Saka merasa menang saat ini. Kerapuhan Renata membuat pekerjaannya lebih mudah untuk menjalankan rencananya. Renata sedang bersedih sekaligus kebingungan, dia seperti butuh sebuah pegangan dan tentu saja Saka siap memberikannya. Ya, apa pun akan Saka lakukan demi membuat rencananya berjalan dengan baik.

            Seperti saat ini, Saka berhasil meminta Renata untuk tinggal di rumahnya. Saka bilang, mereka bisa merawat kehamilan Renata bersama-sama. Tadinya Renata ragu karena selain dia baru mengenal Saka, mereka juga tidak mungkin tinggal bersama tanpa status seperti ini.

            Tapi lagi-lagi Saka berhasil meyakinkan Renata jika ini adalah yang terbaik. Lagi pula, Renata tidak memiliki siapa-siapa lagi sekarang setelah keluarganya sendiri sudah mengusirnya dan tidak ingin lagi memiliki hubungan dengannya.

            Saka sudah mengetahui semuanya. Semua yang terjadi pada Renata, apa yang di alami Renata, segala hal yang menyangkut tentang Revan, semuanya telah Saka ketahui.

            Renata lah yang menceritakan semua itu padanya.

            Dengan bersimbah air mata, Renata menceritakan semua masalah dalam hidupnya dengan penuh rasa sakit seolah-olah rasa sakit itu telah lama terpendam dalam hatinya. Ketika itu, Saka hanya mendengarkan dalam diam, sesekali menggenggam jemari Renata ketika dia melihat wanita itu kesulitan untuk mengeluarkan suaranya yang tercekat.

            Saka tidak tahu mengapa dia melakukan itu. Padahal, dia sangat membenci wanita di hadapannya itu, tapi, setiap kali melihat ekspresi tertekan di wajah Renata, hatinya mencelos begitu saja.
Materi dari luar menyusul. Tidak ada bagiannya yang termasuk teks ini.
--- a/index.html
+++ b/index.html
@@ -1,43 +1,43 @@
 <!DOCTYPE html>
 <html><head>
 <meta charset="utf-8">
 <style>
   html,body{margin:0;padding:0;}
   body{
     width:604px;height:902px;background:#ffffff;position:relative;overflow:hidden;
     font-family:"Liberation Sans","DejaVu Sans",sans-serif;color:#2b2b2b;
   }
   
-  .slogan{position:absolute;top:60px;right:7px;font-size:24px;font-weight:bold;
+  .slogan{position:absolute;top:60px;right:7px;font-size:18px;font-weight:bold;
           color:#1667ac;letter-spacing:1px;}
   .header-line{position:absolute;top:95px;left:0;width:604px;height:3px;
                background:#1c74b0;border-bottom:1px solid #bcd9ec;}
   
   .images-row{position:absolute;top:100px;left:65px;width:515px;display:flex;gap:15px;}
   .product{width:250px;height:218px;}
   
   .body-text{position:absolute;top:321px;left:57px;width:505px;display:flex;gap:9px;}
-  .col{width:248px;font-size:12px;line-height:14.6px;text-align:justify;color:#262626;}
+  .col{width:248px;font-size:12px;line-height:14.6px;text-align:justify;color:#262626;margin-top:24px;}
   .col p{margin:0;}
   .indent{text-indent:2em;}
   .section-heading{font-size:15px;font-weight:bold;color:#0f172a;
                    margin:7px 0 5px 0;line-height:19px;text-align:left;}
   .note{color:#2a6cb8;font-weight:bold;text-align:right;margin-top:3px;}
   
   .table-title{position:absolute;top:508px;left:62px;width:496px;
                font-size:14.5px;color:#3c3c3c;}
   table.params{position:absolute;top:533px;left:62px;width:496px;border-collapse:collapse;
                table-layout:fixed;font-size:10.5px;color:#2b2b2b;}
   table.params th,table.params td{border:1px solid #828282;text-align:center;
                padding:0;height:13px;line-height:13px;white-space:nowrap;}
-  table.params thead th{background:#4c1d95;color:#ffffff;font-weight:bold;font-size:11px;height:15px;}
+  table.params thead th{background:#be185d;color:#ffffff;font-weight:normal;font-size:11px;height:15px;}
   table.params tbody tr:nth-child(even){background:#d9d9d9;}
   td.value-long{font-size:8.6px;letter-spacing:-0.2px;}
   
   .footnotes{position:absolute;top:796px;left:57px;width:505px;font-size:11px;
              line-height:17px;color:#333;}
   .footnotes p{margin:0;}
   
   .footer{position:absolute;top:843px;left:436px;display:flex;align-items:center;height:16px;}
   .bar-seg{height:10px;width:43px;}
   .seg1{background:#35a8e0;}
            Meski dia sangat membenci Renata, namun, Saka pun tahu seperti apa Renata sebenarnya. Dia hanyalah perempuan polos dan baik yang sayangnya dibutakan oleh cinta hingga tidak menyadari ada begitu banyak cinta yang lebih besar di sekelilingnya.

            Dan setelah mengetahui segalanya, Saka semakin lihai memainkan perannya untuk menjerat Renata dalam rencananya. Kini, Renata telah setuju untuk tinggal bersama Saka hingga dia melahirkan nanti. Bahkan Renata menurut ketika Saka memintanya untuk resign dan hanya menetap di rumah.
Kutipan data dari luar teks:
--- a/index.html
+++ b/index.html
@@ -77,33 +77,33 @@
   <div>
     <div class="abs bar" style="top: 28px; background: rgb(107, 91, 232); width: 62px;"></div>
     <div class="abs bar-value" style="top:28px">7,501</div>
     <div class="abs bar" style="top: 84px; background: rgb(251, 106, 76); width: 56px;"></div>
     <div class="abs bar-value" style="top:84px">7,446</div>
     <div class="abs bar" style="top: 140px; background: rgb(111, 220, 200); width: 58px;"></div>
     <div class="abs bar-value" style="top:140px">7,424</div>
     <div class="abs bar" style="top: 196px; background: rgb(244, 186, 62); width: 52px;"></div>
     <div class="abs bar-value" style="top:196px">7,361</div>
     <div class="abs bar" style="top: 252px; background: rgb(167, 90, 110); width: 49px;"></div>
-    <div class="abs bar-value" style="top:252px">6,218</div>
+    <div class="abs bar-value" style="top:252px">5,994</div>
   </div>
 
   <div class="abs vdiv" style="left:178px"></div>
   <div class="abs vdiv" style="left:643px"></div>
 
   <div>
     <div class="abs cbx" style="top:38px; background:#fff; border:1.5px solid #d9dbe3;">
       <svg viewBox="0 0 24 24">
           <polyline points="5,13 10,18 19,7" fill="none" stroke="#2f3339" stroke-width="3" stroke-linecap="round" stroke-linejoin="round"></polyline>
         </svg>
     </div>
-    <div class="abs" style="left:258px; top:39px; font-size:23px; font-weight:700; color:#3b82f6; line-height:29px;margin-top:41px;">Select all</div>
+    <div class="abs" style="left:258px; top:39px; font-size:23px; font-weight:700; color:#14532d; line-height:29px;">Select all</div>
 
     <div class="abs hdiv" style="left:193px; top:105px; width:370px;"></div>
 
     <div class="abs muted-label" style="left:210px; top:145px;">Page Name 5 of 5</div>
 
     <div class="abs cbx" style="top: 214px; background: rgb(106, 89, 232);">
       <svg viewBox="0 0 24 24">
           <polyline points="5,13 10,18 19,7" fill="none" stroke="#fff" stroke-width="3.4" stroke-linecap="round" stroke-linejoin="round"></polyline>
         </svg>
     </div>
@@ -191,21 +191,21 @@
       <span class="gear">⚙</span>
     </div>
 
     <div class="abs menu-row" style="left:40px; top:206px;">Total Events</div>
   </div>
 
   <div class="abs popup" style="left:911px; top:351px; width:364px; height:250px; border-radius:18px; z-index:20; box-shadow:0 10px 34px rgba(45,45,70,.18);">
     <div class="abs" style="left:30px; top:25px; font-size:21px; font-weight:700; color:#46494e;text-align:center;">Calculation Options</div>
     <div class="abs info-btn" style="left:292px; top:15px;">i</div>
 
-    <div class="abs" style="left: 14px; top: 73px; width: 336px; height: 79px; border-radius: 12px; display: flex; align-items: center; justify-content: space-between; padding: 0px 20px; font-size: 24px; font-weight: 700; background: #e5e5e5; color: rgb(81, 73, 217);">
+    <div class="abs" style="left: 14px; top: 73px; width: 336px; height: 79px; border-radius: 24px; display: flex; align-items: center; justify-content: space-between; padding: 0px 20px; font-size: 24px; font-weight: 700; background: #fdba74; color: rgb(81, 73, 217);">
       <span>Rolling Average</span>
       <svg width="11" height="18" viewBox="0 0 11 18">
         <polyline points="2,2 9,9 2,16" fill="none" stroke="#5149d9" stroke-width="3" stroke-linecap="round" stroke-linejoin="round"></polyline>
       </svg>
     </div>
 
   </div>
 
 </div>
            Renata lagi-lagi menyetujuinya karena memang dia tidak mungkin kembali bekerja dalam keadaan seperti ini. Apa kata orang jika tahu dia sedang hamil padahal tidak pernah menikah.

            Hanya sampai dia melahirkan.

            Itu lah syarat yang diberikan Renata untuk keputusannya tinggal bersama Saka dan juga resign dari pekerjaannya. Saka menyetujuinya, meski dia bersumpah kalau semua ini tidak akan berhenti meskipun setelah Renata melahirkan nanti.

            Saka tersenyum miring, senyumannya terlihat kejam menatap pantulan dirinya melalui cermin. Dia sedang memakai jasnya sambil memikirkan betapa mudahnya semua ini terjadi.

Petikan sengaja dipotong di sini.